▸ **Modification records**

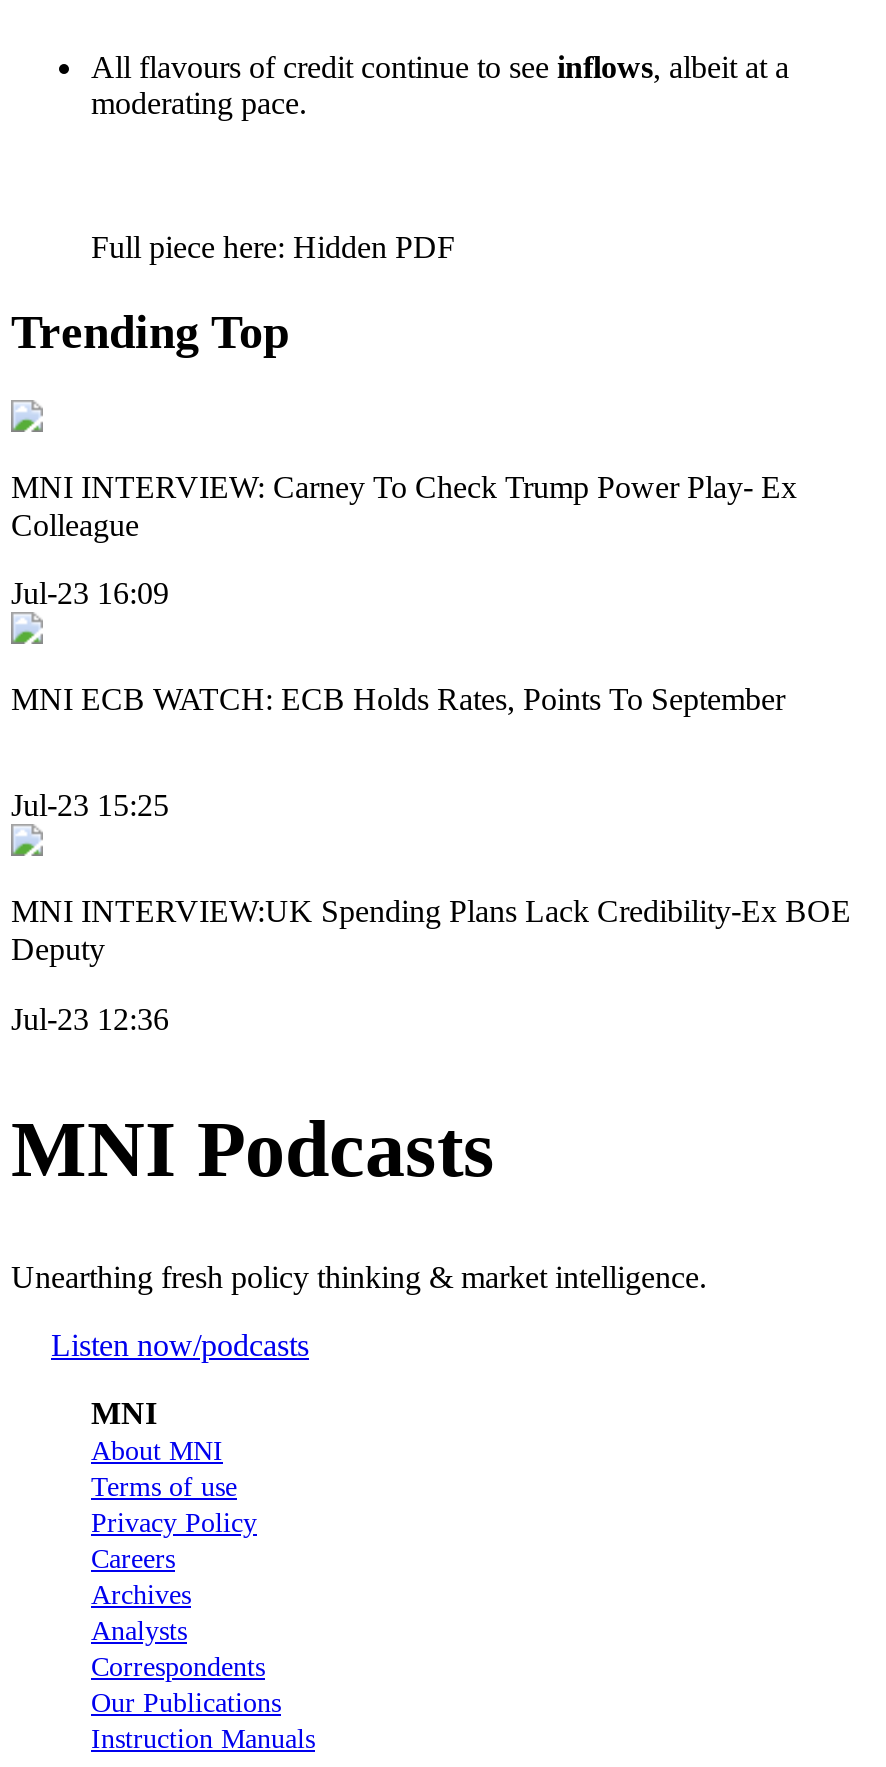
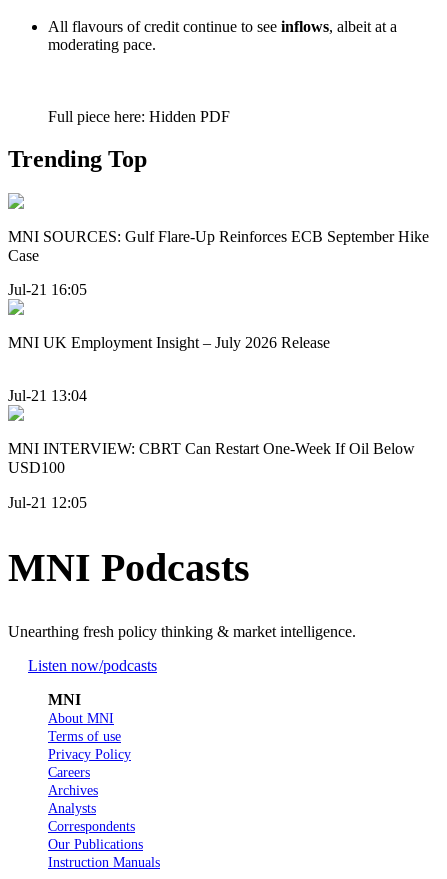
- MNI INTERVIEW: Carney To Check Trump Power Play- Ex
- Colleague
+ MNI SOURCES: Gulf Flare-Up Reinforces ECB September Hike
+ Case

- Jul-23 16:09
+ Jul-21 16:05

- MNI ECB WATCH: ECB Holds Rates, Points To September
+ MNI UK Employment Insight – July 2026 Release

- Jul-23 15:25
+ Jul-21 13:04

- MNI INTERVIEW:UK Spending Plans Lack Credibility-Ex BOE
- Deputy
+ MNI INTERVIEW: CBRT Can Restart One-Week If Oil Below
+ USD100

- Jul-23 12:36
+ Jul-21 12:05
---
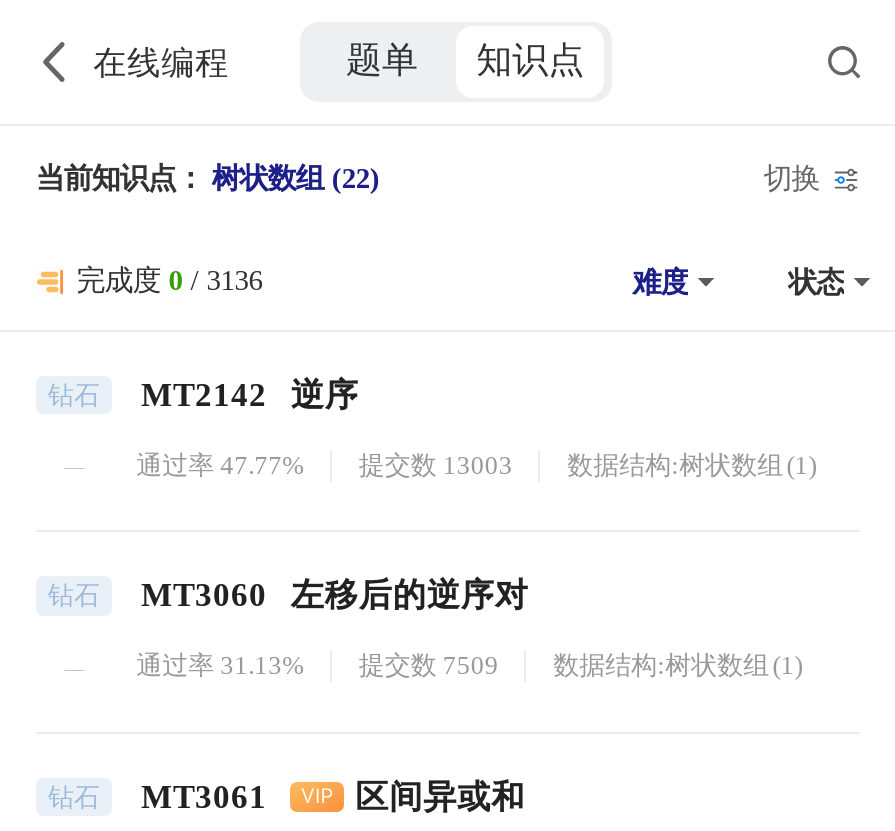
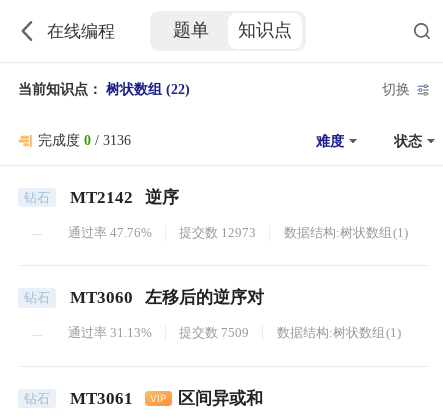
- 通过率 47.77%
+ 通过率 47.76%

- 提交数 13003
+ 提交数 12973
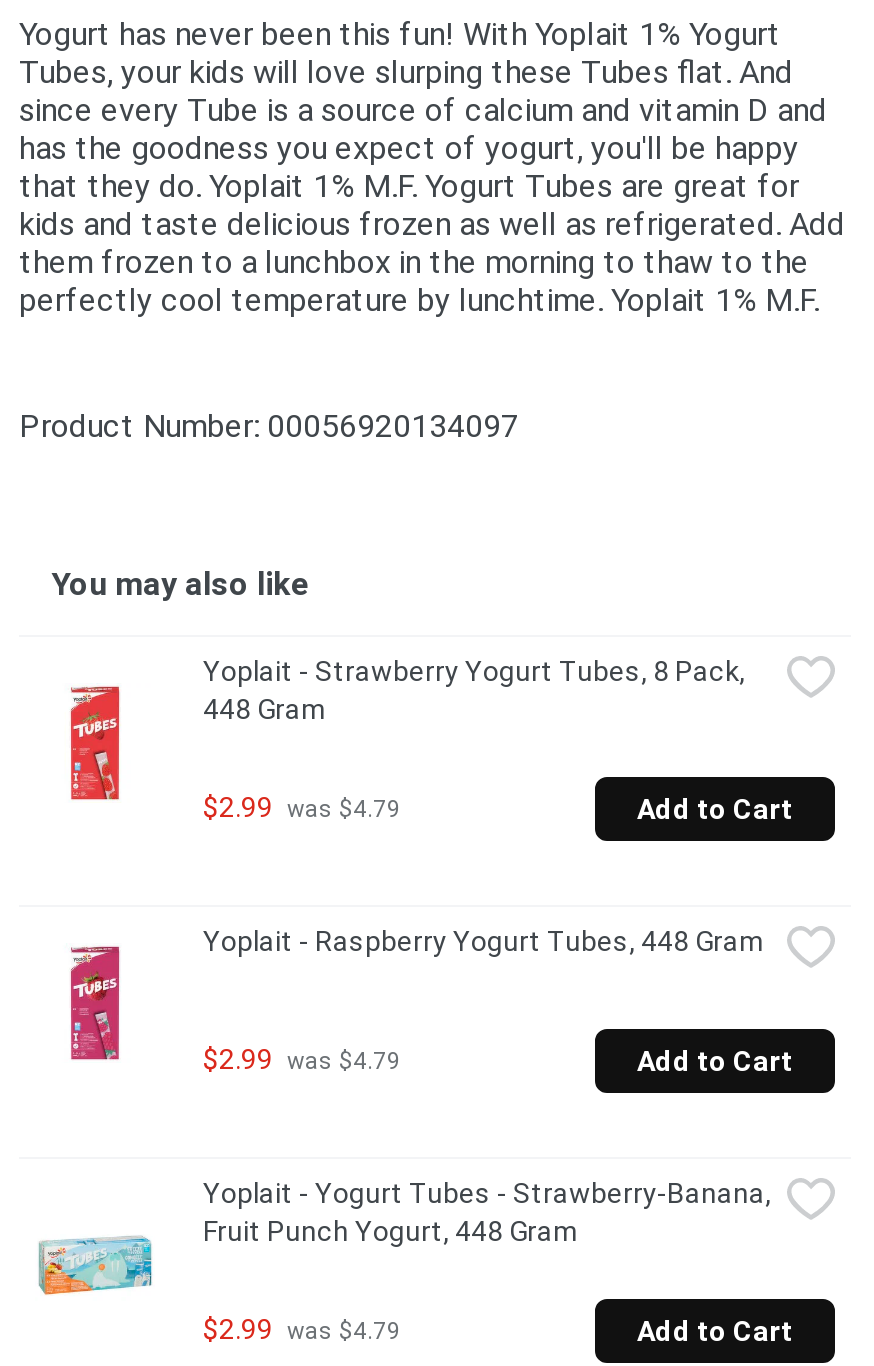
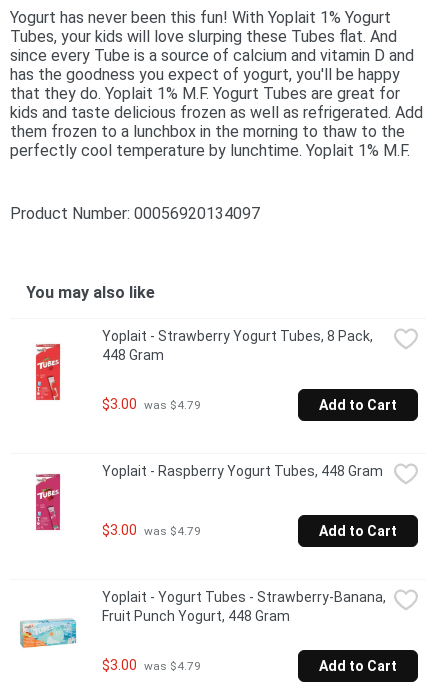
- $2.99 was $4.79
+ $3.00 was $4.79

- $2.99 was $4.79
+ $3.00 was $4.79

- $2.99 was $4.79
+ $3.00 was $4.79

▸ **Task to complete**
Find the lines that mention "INTERVIEW" in the entries and show them.

▸ **Finished task**
- MNI INTERVIEW: Carney To Check Trump Power Play- Ex
- MNI INTERVIEW:UK Spending Plans Lack Credibility-Ex BOE
+ MNI INTERVIEW: CBRT Can Restart One-Week If Oil Below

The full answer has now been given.